Click on Start to run the program. Pipette 55 microliters of the sample solution and inject it into the sample hole of the chip. Set the chip on the centrifuge.
Keep the notch towards the outside and the sample portal inside. Then, balance it with another used chip and centrifuge for 10 minutes. Prepare the loading solution as described in the text manuscript.
Blow 100 microliters of air into the foaming solution. Pipette the solution repeatedly till the bubbles are in a dense, foaming state and keep the foam volume to approximately 250 microliters. Place the chip on the bench after centrifuge.
Inject 100 microliters of foam into the sample hole and remove the extruded solution into the out portal. Then, centrifuge the chip briefly for 30 seconds.
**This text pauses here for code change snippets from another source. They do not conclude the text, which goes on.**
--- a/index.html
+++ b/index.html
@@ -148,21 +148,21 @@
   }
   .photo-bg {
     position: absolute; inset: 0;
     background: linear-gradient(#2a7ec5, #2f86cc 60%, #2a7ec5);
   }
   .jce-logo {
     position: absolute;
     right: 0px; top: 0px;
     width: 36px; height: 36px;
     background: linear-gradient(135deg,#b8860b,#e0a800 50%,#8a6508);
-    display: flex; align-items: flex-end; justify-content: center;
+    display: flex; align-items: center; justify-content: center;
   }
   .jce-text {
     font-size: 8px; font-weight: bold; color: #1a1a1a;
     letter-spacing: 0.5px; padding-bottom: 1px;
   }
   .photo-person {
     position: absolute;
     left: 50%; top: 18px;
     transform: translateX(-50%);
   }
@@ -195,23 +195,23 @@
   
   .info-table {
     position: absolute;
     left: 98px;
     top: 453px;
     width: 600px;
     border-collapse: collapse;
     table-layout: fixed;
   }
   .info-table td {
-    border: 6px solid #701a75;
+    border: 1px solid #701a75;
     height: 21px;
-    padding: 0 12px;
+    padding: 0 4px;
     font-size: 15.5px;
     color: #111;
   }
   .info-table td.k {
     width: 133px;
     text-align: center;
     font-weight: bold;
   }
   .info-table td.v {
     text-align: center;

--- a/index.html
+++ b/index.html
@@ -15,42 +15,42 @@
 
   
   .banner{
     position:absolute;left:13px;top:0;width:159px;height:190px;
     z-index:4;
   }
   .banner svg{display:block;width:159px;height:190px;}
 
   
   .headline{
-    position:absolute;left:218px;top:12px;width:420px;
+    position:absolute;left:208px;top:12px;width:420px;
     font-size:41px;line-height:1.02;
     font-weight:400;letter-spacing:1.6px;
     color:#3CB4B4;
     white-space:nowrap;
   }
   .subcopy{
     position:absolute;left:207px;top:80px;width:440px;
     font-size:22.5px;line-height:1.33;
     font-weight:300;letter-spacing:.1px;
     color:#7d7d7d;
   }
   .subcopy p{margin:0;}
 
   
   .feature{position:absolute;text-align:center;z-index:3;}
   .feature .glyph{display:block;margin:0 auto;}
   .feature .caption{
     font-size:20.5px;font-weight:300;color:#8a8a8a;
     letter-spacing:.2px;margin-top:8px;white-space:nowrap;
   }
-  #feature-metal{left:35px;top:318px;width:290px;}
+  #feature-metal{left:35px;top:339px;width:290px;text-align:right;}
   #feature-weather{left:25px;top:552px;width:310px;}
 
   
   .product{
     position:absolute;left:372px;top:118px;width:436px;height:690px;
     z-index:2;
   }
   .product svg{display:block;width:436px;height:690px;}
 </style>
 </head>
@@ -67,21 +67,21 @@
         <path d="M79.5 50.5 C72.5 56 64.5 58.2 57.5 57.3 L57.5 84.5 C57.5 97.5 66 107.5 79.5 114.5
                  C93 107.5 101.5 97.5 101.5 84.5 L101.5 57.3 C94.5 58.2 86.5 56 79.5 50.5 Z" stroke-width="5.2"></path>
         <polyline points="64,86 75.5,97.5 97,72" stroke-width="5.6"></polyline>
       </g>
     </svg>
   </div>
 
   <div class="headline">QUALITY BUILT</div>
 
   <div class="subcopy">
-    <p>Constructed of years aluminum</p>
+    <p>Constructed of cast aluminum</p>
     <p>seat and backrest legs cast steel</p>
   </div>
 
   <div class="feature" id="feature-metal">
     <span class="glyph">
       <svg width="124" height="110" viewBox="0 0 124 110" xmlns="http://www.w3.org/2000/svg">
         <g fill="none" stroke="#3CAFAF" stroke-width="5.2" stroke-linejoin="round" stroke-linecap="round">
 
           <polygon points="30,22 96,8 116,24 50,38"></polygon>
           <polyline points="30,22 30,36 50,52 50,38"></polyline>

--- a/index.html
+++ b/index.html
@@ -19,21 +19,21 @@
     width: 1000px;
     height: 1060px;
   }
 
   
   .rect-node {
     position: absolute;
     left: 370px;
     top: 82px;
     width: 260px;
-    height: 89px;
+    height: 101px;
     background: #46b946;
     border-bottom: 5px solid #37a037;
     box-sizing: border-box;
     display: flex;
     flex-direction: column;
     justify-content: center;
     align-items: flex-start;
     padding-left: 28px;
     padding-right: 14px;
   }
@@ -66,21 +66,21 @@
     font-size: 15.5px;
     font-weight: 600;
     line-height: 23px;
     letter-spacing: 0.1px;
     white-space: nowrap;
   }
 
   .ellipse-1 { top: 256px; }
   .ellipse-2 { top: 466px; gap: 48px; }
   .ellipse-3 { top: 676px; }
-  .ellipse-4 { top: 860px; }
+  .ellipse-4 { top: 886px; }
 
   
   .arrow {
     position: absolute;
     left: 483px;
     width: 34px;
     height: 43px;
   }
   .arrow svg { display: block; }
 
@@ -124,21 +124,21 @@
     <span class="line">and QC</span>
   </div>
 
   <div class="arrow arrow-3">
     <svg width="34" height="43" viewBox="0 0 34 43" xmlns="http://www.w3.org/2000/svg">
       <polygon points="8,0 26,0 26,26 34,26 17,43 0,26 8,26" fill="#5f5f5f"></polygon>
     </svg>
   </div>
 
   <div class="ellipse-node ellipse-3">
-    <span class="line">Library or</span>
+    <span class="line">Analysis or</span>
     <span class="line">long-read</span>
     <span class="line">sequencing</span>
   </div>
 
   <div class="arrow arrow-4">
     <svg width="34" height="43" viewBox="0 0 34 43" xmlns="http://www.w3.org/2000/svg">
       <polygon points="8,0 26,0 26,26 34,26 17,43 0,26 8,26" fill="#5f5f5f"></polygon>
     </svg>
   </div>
Repeat this process once.
Inject 100 microliters at 50%washing buffer twice and remove the extruded solution in the out portal after every injection. Then inject 100 microliters at 50%annealing buffer three times and remove the extruded solution in the out portal after every injection. Inject 65 microliters at 50%enzyme reaction buffer, avoiding bubbles and remove the extruded solution in the out portal.
Stabilize the loaded chip at room temperature for five minutes and install the chip on the sequencer chip portal. Choose the Planned program check the information and start the run. The representative run obtained a total of 17.6 gigabyte data and the overall loading rate of the ion sphere particle was 88%in the total wells of the chip.
The heat map confirmed even sample loading on the total chip area. 77%of the total reads were usable. All wells loaded with ISP showed 100%templates enrichment in which 78%were clonal.
Out of all clonal templates 97%were qualified as the final library. The average length of the read was 177 base pairs while the median and mode were 176 and 174 base pairs, respectively. Peak counts of thymine, cytosine and adenine in the templates were approximately 76 over the qualified cutoff line of 50.
In all addressable wells with live ISPs 99.5%qualified as the constructed library and 20%of polyclonal and low quality libraries were filtered out while 76.6%of ISPs were qualified for further analysis. The result of copy number variance from a single sample depicted a 182.16 megabase pairs mosaic trisomy of P 16.3 to Q 35.2 on chromosome four and a 33 point 13 megabase pairs monosomy segment of Q 11.1 to Q 13.33 on Chromosome 22. When performing fragment selection, time intervals between steps should be modified according to the size of samples in the same batch to prevent over and lack of exposure for front and rear end samples.